Two Issues in Flux in Regards to Foreclosure – Assignment of Deed of Trust and Applicability of FDPCA in Foreclosures – Part Two

Posted by on Jan 23, 2012

The other issue in flux right now is whether the Federal Debt Protection Act (FDPCA) is applicable to foreclosures.  Right now in the 9th Circuit there is a growing chasm of decisions, leaving the final determination of whether it will apply to your foreclosure squarely with the judge presiding over your case, at least until the 9th Circuit comes out with a ruling.  As you read some of the rulings that have come out over the last two to three years it becomes readily apparent:

  • Not everyone agrees with the definition of a “debt collector”.  The parties involved are a determining factor; if it is the original lender/creditor – FDPCA will not apply; if it is one of those empty REMICS or a Servicer– give it a shot because they are 3rd party “assigns”, not an originator and/or successor. 
  • If the debt is assigned to a 3rd party while it is in default, the 3rd party cannot claim exemption as a debt collector.  USC 15 § 162a(6)(F) ii, iii is clear that FDPCA exemption is allowed “so long as the debt was not in default at the time it was assigned”.   So if the Assignment of Deed of Trust is done after the Notice of Default doesn’t the land record show the new beneficiary receiving the Note while it was in default?  And wouldn’t the only purpose of that assignment be to collect on the debt?  Also, what REMIC extends credit? 

Read the cases below because they give an excellent understanding of how the judges are viewing how parties qualify as a debt collector, which is mandatory to state a claim under FDPCA.

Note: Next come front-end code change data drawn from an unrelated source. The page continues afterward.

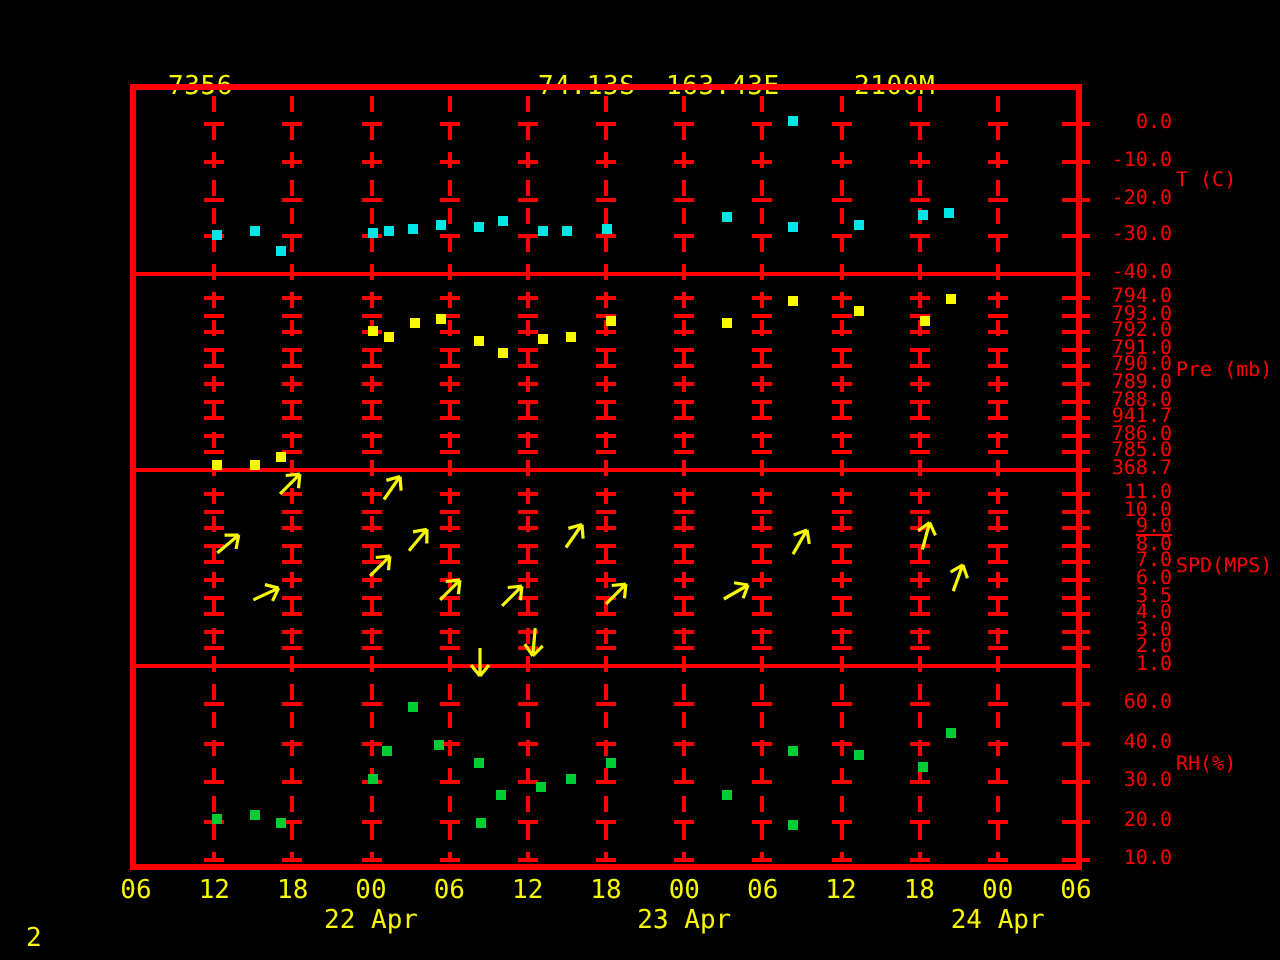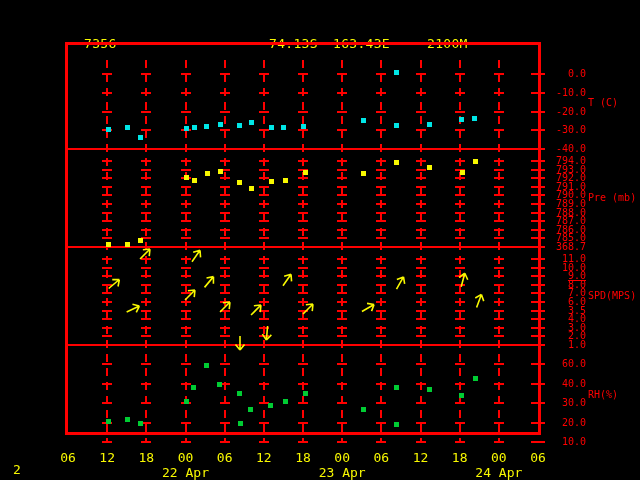--- a/index.html
+++ b/index.html
@@ -24,7 +24,7 @@
   <span class="abs hdr" style="left:427px;top:8px">2100M</span>
 
   <div id="plot-frame" class="abs"></div>
-  <div id="plot-area" class="abs" style="left:0;top:12px;width:640px;height:360px">
+  <div id="plot-area" class="abs" style="left:0;top:0;width:640px;height:360px">
       <div class="abs" style="left: 68px; top: 136px; width: 470px; height: 2px; background: rgb(255, 0, 0);"></div>
       <div class="abs" style="left: 68px; top: 234px; width: 470px; height: 2px; background: rgb(255, 0, 0);"></div>
       <div class="abs" style="left: 68px; top: 332px; width: 470px; height: 2px; background: rgb(255, 0, 0);"></div>

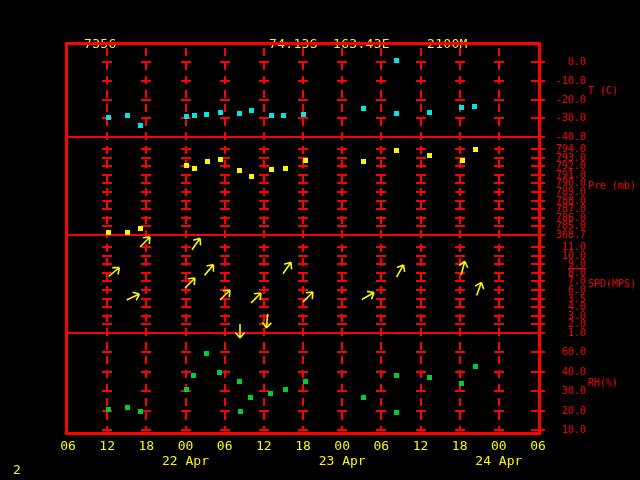--- a/index.html
+++ b/index.html
@@ -417,7 +417,7 @@
       <div class="abs" style="left: 531px; top: 199.6px; width: 14px; height: 2px; background: rgb(255, 0, 0);"></div>
       <div class="abs rlab" style="left: 546px; top: 194.6px;">788.0</div>
       <div class="abs" style="left: 531px; top: 208.2px; width: 14px; height: 2px; background: rgb(255, 0, 0);"></div>
-      <div class="abs rlab" style="left: 546px; top: 203.2px;">787.0</div>
+      <div class="abs rlab" style="left: 546px; top: 203.2px;">941.7</div>
       <div class="abs" style="left: 531px; top: 216.8px; width: 14px; height: 2px; background: rgb(255, 0, 0);"></div>
       <div class="abs rlab" style="left: 546px; top: 211.8px;">786.0</div>
       <div class="abs" style="left: 531px; top: 225.4px; width: 14px; height: 2px; background: rgb(255, 0, 0);"></div>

[private Monthly|annual|advocate]

Those courts that find that the foreclosure is not actionable under the FDPCA have determined that the purpose of the foreclosure is to foreclose the interest in the property, not to collect the debt itself.  Really?  Read your Notice of Default, it specifically tells you how much MONEY you have to pay on your DEBT to stop the foreclosure AND it gives you a Miranda warning that the notice is being sent by a debt collector.  So if the foreclosure is not intended to collect on the debt, at what time does the loan cease to be a debt?  Is it at the time of the Notice of Default?  In California the property owner has up to five days before the Trustee Sale to pay the arrears and bring the loan current; and has until the MOMENT of the Trustee sale to pay off the loan to stop the Trustee Sale.  When the property is sold the proceeds go to satisfy the debt.  I can’t help but wonder what kind of kool aid some of these judges are drinking.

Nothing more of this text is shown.